Research Areas:
1) Moral Violence:
Many psychological approaches assume that when people hurt or even kill each other it must be because something has broken down in the moral psychology of the perpetrator. In contrast, our research argues that much violence occurs because of the activation of our moral psychology. People hurt and kill because they feel they are justified, obligated, and virtuous in doing so. Our ongoing projects ask how the relationships between violence and psychological processes shift once we reconceptualize aggression as emerging from the presence of morality rather than its absence. So for example, we've found that moralistic aggressors may actually humanize their victims , exert more self-control, and respond irrationally to material incentives . Current projects focus on the role of moralistic aggression in cooperation, social bonding, and the search for a meaningful life.

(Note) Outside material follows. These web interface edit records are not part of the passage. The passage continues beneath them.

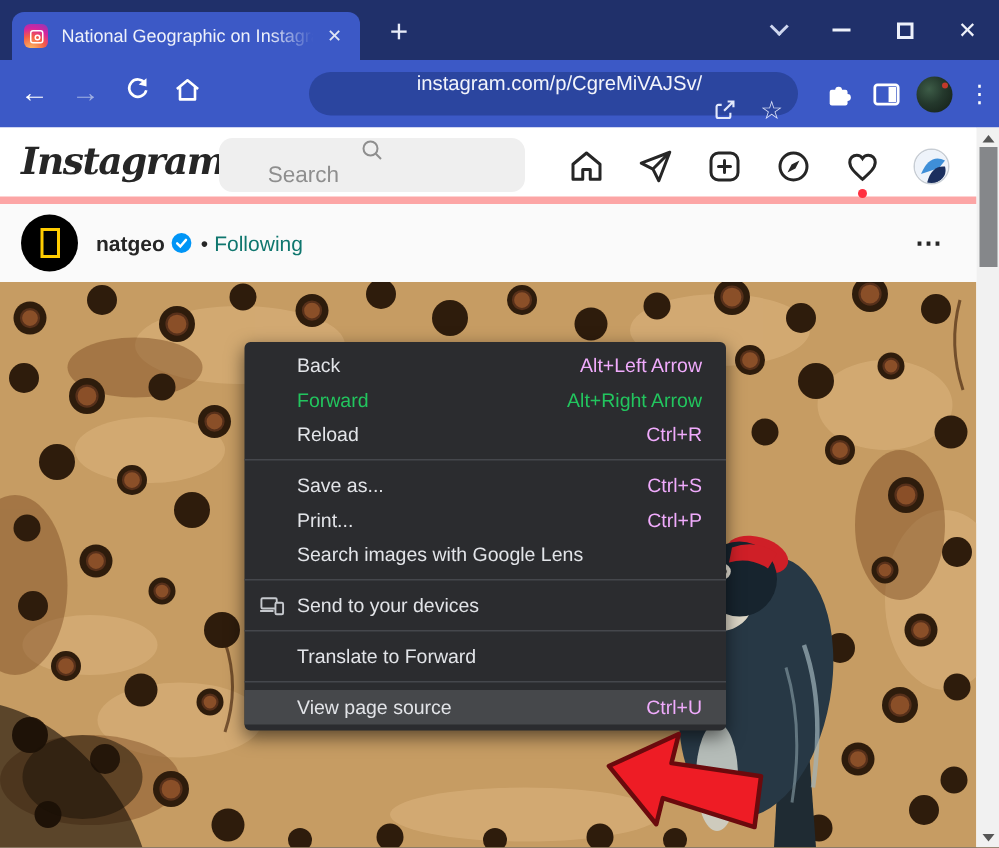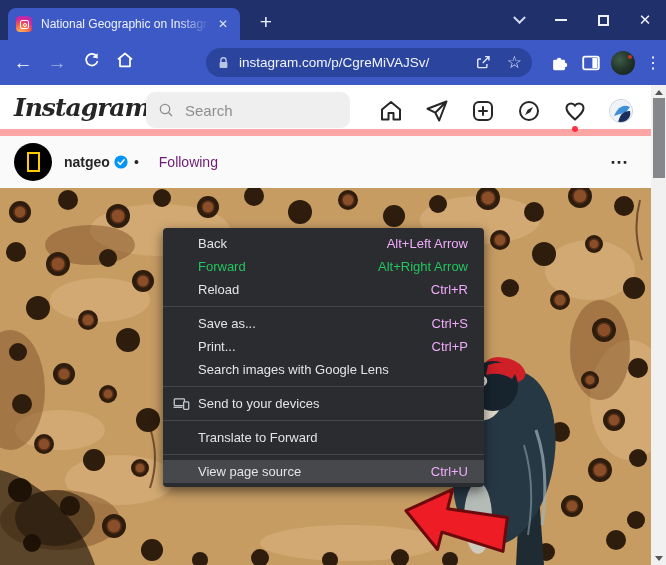"instagram.com/p/CgreMiVAJSv/" .addressbar { flex-direction: none -> column }
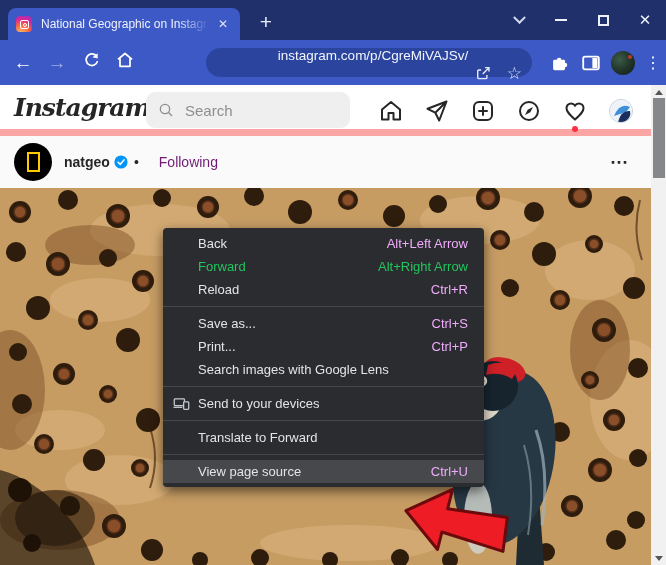"Instagram" .ig-header { border-bottom: 7px solid #fca5a5 -> 5px solid #fca5a5 }
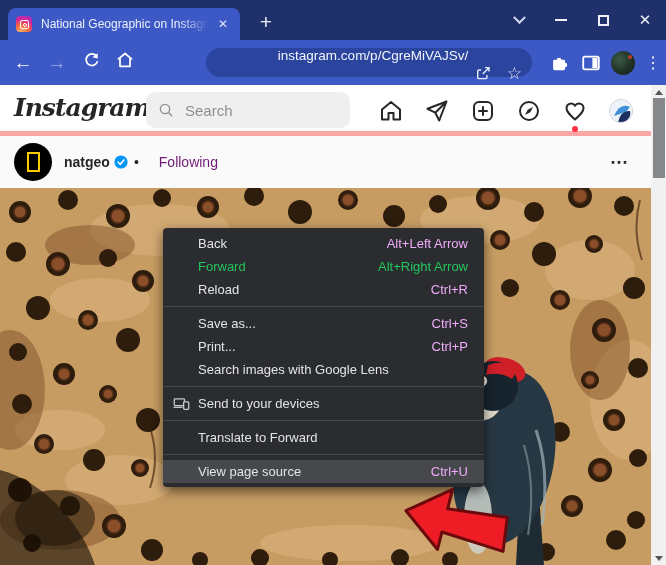"Search" .searchbox { flex-direction: none -> column }
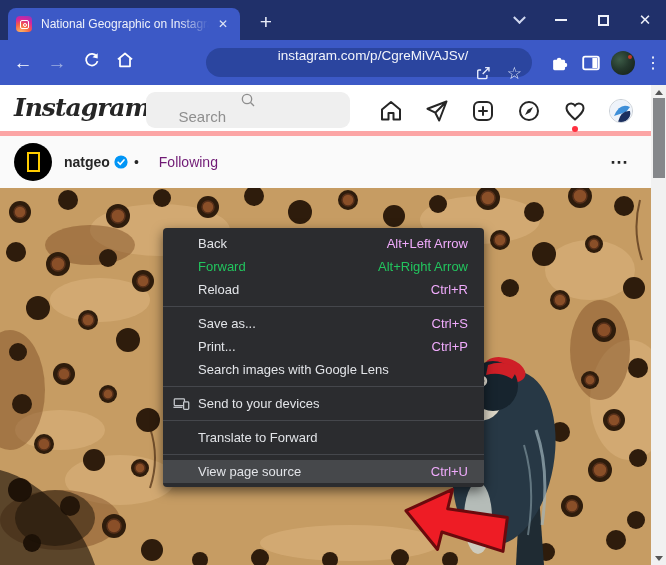"Following" .following { color: #701a75 -> #0f766e; margin-left: 20px -> 4px }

A 30-minute talk on this line of research- https://www.youtube.com/watch?v=el_yPy6ABdY
Relevant papers:
Rai, T. S., Valdesolo, P., & Graham, J. (2017). Dehumanization increases instrumental violence, but not moral violence. Proceedings of the National Academy of Sciences, 114(32), 8511- 8516. link
Rai, T. S. (2022). Material benefits crowd out moralistic punishment. Psychological Science, 33, 789-797. link
Rai, T. S. (2019). Higher self-control predicts engagement in undesirable moralistic aggression. Personality and individual differences, 149, 152-156. link
2) Ethics and culture:
How is it that some people or social groups find a particular action to be righteous and worthy of praise, while others find the same action to be wrong and abhorrent? We believe that people have competing moral values that lead to disagreement even when everyone agrees on the facts at hand. These values are grounded in patterns of social relations that vary across cultures and socio-historical contexts. Current projects focus on the cultural evolution of competing patterns of social relations and moral diversity.
Relevant papers:
Rai, T. S., & Fiske, A. P. (2011). Moral psychology is relationship regulation: moral motives for unity, hierarchy, equality, and proportionality. Psychological review, 118(1), 57-75. link
Nettle, D., Panchanathan, K., Rai, T. S., & Fiske, A. P. (2011). The evolution of giving, sharing, and lotteries. Current Anthropology, 52(5), 747-756. link
Rai, T. S. (2017). Exile of the accidental witch: Character and intention in an uncertain social world. In Moral inferences (pp. 199-213). Psychology Press. link
3) Conflict resolution and Social Movements:
One approach to conflict resolution is to try to alleviate anger, improve civility, reduce polarization, and find common ground. However, these efforts may dampen motivation to alleviate social injustice. Our lab begins from the assumption that anger is not an impulse to be avoided, but rather a motivation to be harnessed. Drawing on the social movement literature, this new line of research focuses on developing ways to cultivate moralistic anger to promote social justice in conflicts. Relatedly, we are interested in the moral perceptions people make of those who partake in social movements to bring about change. In particular, we are interested in how activists, opponents, and third-parties interpret non-violent and violent forms of collective action. Across all of this work, we are especially interested in how our moral psychology, which may be adapted for navigating interpersonal conflict, reacts to conditions in which people must organize against violence committed via social structures and institutions.